En effet, l'amour entre Tristan et Iseut est marqué par la souffrance, comme le prouvent les mots suivants, associés au champ lexical de la douleur : "douleur", "pitié", "souffrance", "plainte". Le champ lexical du désespoir est lui aussi particulièrement abondant : "pitié", "lamentent", "peine". La douleur et le désespoir révèlent que les deux amants sont attachés l'un à l'autre, et que cet amour est tellement puissant qu'il entraîne une souffrance terrible lors de la séparation des amants. Les hyperboles et superlatifs insistent sur l'intensité de la souffrance : "une grande douleur comme jamais et n'en ai jamais eu et jamais il n'y en aura de plus grande". La répétition de l'adverbe "jamais" insiste sur le caractère unique de cette douleur. La gradation et la répétition de l'adverbe "jamais" dévoilent le fait que Tristan est totalement anéanti par l'absence d'Iseut. Cet anéantissement ouvre les portes de la mort : "votre amour me tue", "je meurs pour vous". Ces deux expressions hyperboliques permettent d'accentuer l'expression de la douleur. La souffrance des amants est donc à la fois physique et morale. Iseut quant à elle est dévorée par les regrets, comme le prouvent ce parallélisme et cette gradation écrites au conditionnel : "je vous aurais rappelé tout cela, et je vous aurais pris dans mes bras et je vous aurais embrassé". Le regret et le désespoir dominent le passage. La souffrance des amants est réciproque et redoublée à travers l'utilisation des mêmes termes. On a un parallélisme absolu entre la souffrance de Tristan et la douleur d'Iseut : "douleur", "peine", "meurt" sont les mêmes mots utilisés pour l'un et pour l'autre. Le registre pathétique est omniprésent. La mort apparaît comme le seul remède à cette mélancolie.

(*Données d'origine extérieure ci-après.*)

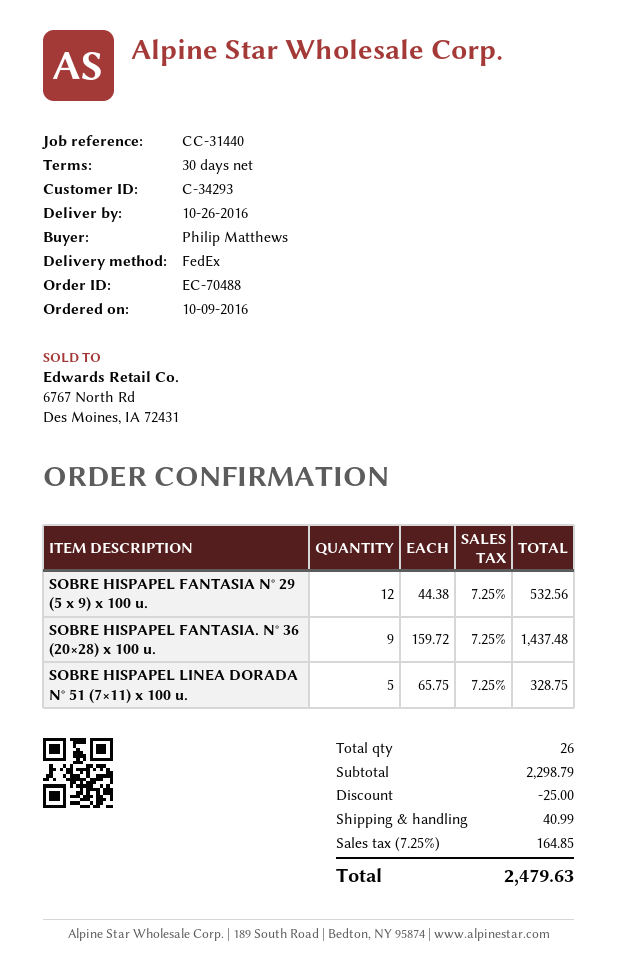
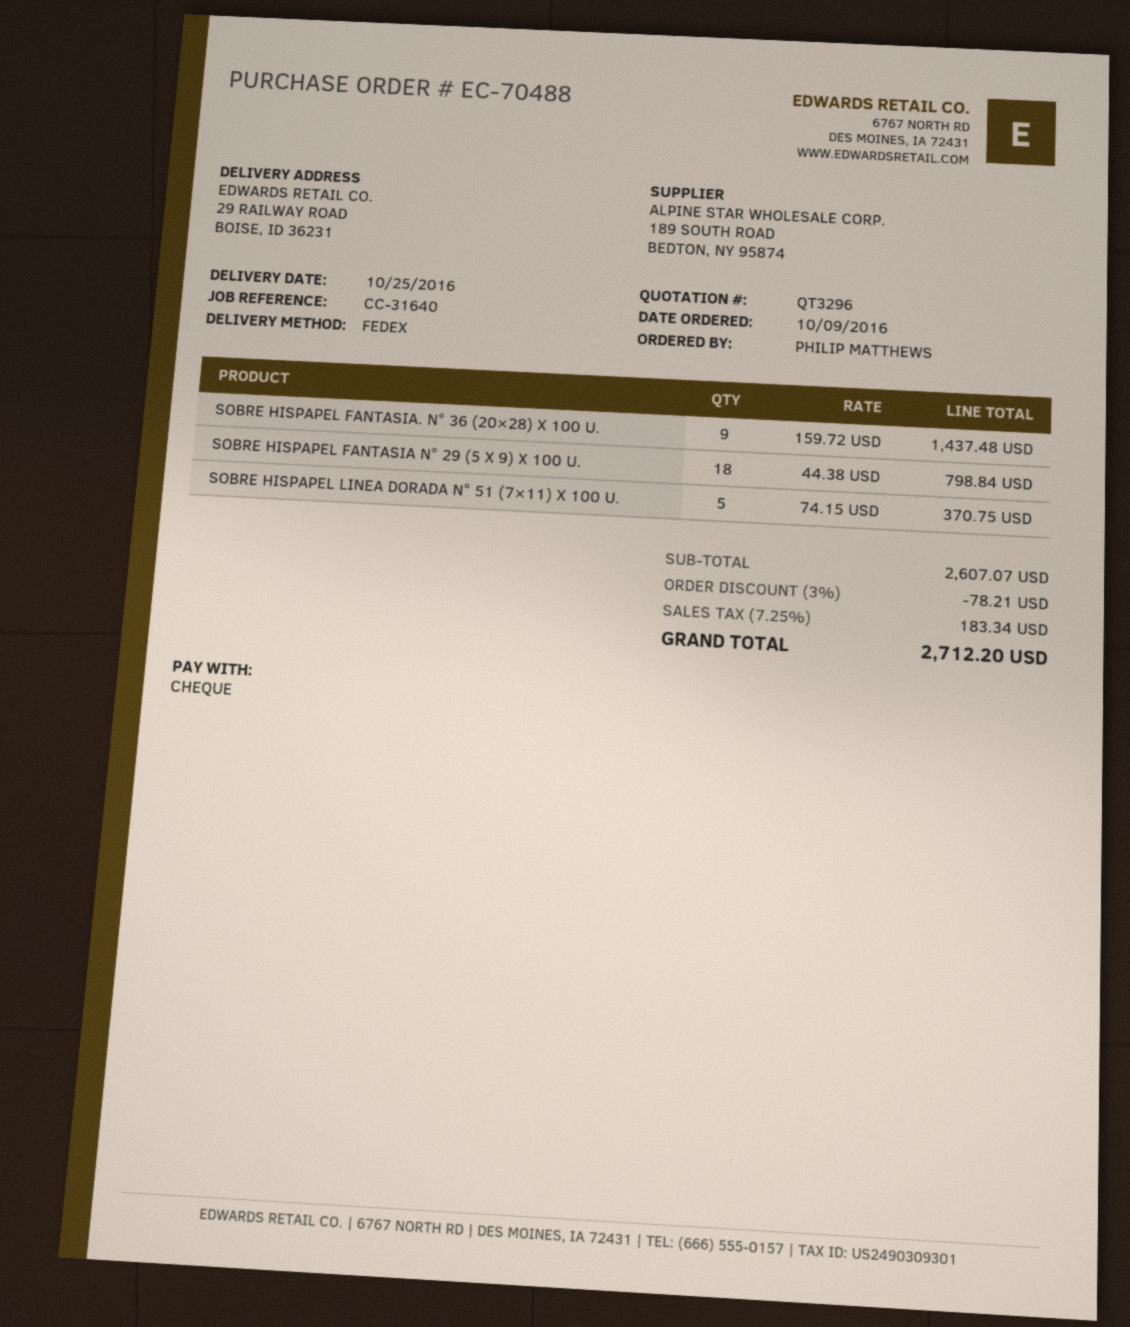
delivery date: 2016-10-26 -> 2016-10-25
reference: CC-31440 -> CC-31640
SOBRE HISPAPEL FANTASIA N° 29 (5 x 9) x 100 u.: 12 x 44.38 = 532.56 -> 18 x 44.38 = 798.84
SOBRE HISPAPEL LINEA DORADA N° 51 (7×11) x 100 u.: 5 x 65.75 = 328.75 -> 5 x 74.15 = 370.75
subtotal: 2298.79 -> 2607.07
discount: 25.00 -> 78.21
shipping: 40.99 -> none
tax: 7.25% = 164.85 -> 7.25% = 183.34
total: 2479.63 -> 2712.20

Cependant, malgré la tonalité pathétique, lyrique et élégiaque de l'ensemble, une touche d'espoir apparaît, qui atténue la mélancolie et le caractère tragique du dénouement : la mort des amants est aussi la réunion des amants. Dans la mort, rien ni personne ne pourra les séparer. Cet amour éternel dépasse les limites du réel. On peut parler d'amour éternel, immortel ou mystique.

Gaston Bussière, Tristan et Iseut, aux alentours de 1895.

Gaston Bussière, Tristan et Iseut, aux alentours de 1895.

Au terme de cette analyse, le texte à la fois tragique et pathétique met en scène deux amants qui embrassent un destin contre lequel ils ne peuvent rien. Ainsi, l'auteur associe un destin tragique à travers un amour puissant et imposant, faisant basculer l'idylle vers la tragédie. L'amour dépeint ici est submergé de souffrance et de douleur. Cependant cet amour est perpétuel et tellement fort qu'il dépasse les limites de la mort et continue dans l'au-delà. Cet extrait influencera Shakespeare dans Roméo et Juliette, puisqu'il s'agit dans les deux cas d'un amour interdit par les parents, et d'amants prêts à tout pour s'aimer. Dans les deux cas, l'amour se transforme en martyre et se dénoue en issue tragique.